In one respect, you could call this a win for global transparency. But from another perspective, it’s a serious security problem. And it again raises the question: who, if anyone, should act as overseer of our digital maps?

The answer to this question isn’t as easy as it might seem. In this particular case, a given person’s answer might be colored by how he or she feels about simmering tensions between Taiwan and China. Or it might be easier to simply say that all satellite imagery should be, unequivocally, presented as-is, free from manipulation or any subjective editing. But consider: Just today we’ve learned that Bing maps has revealed the site of a CIA training facility in North Carolina modeled on Osama bin Laden’s compound in Abbottabad, Pakistan. This picture is old–we’re not exactly sure how old, but it clearly predates the May 2011 raid on OBL’s hideout–as the image captures the training facility under construction.
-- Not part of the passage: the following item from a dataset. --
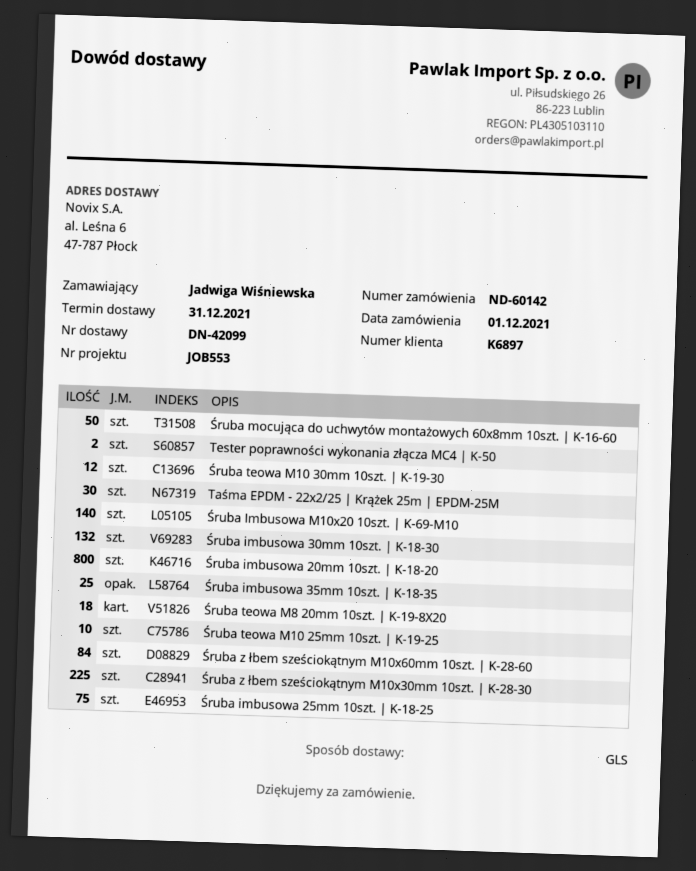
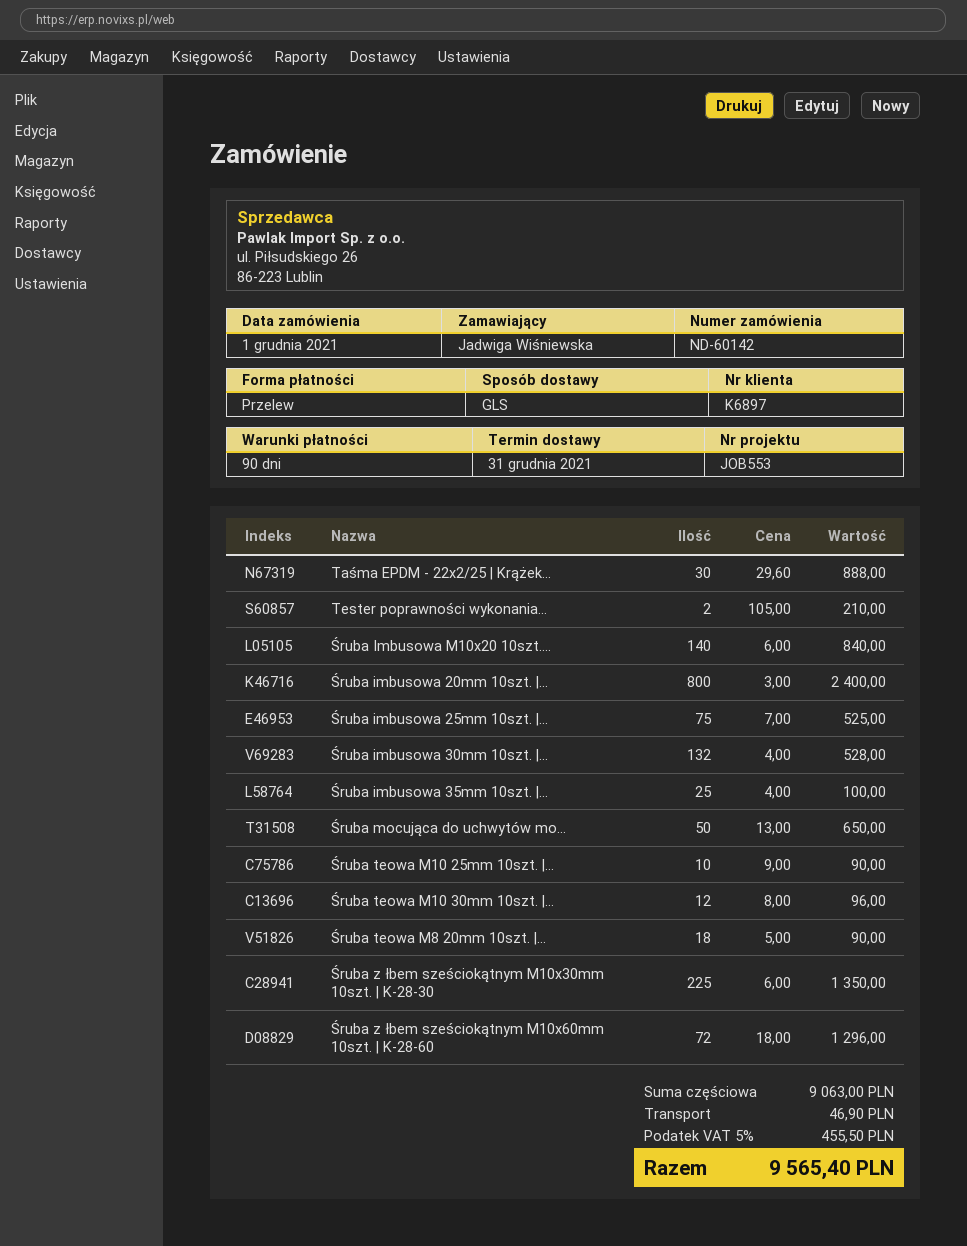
Śruba z łbem sześciokątnym M10x60mm 10szt. | K-28-60: 84 -> 72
And a more recent image of that site displayed on Google Maps show that it has since been torn down.

That tells us two things: Google apparently has more up-to-date maps than Bing, and had some meticulous Al Qaeda underling been cruising the major map-making services to see what was going on at known or suspected CIA training sites, and had that image been public at the time, the CIA’s hand could’ve been tipped and bin Laden could’ve walked. That may seem like an extreme example, but further examples abound, ranging from NATO airbases to Aberdeen Proving Ground, America’s oldest experimental military test range, in Maryland.

The actual imagery that Google, Apple, and Nokia use for their mapping applications comes from a variety of sources, and no single one is any more “correct” than the others. Geography dictates the shape of landmasses, and international treaties dictate the boundaries between states. But in its diligent reporting on this topic, The Verge has pointed out the really confusing aspect of all of this–that Google, Apple, and Nokia have in many instances furnished different maps, yet they largely draw their imagery from the same places. Says Aaron Souppouris at The Verge:

Perhaps the most confusing aspect of the present situation is that the three companies license satellite imagery from similar sources. Nokia counts Navteq, NavInfo, DigitalGlobe, and Planetary Vision among its providers, while Apple also uses DigitalGlobe’s images, and actually cites the company as the sole provider of its satellite imagery, although iOS 6’s 3D maps are from Apple-owned C3 Technologies (which, confusingly, Nokia also uses for its maps).

Google’s coverage comes from a vast network of suppliers, including DigitalGlobe, Terrametrics, and GeoEye. With DigitalGlobe on its list of partners, Google could, if it wanted to, provide its users with the same high-quality images Apple uses at the above sites. Although it says it has never blurred any images, purposefully choosing low-quality images for particular sites is practically the same thing.

It’s clear that Google is exercising some degree of editorial oversight when presenting its satellite imagery to the world, even if it claims that state actors don’t influence those decisions. But as the “map wars” continue–and they will–the question of whether this information should be free or whether states should have some means to influence what kind of imagery captured within their borders is broadcast on the Web. And before you dismiss this as a no-brainer (of course this information should flow freely, right?), these issues are the macro version of those that private citizens are going to have to face as technologies like unmanned aerial drones with surveillance capabilities proliferate. Apple Maps is peering in Taiwan’s bedroom window right now, and Taiwan is taking exception.

Perhaps that’s a bit of oversimplification, but as the responsibility of mapmaking shifts from state and international bodies to private sector companies (and further private companies that feed them satellite imagery), there’s a certain degree of power shifting hands as well. The new reality that the many facets of the Apple Maps disaster has forced us to face up to is this: we are absolutely dependent on our digital maps, but as the little people down here on the ground we have absolutely no control over them.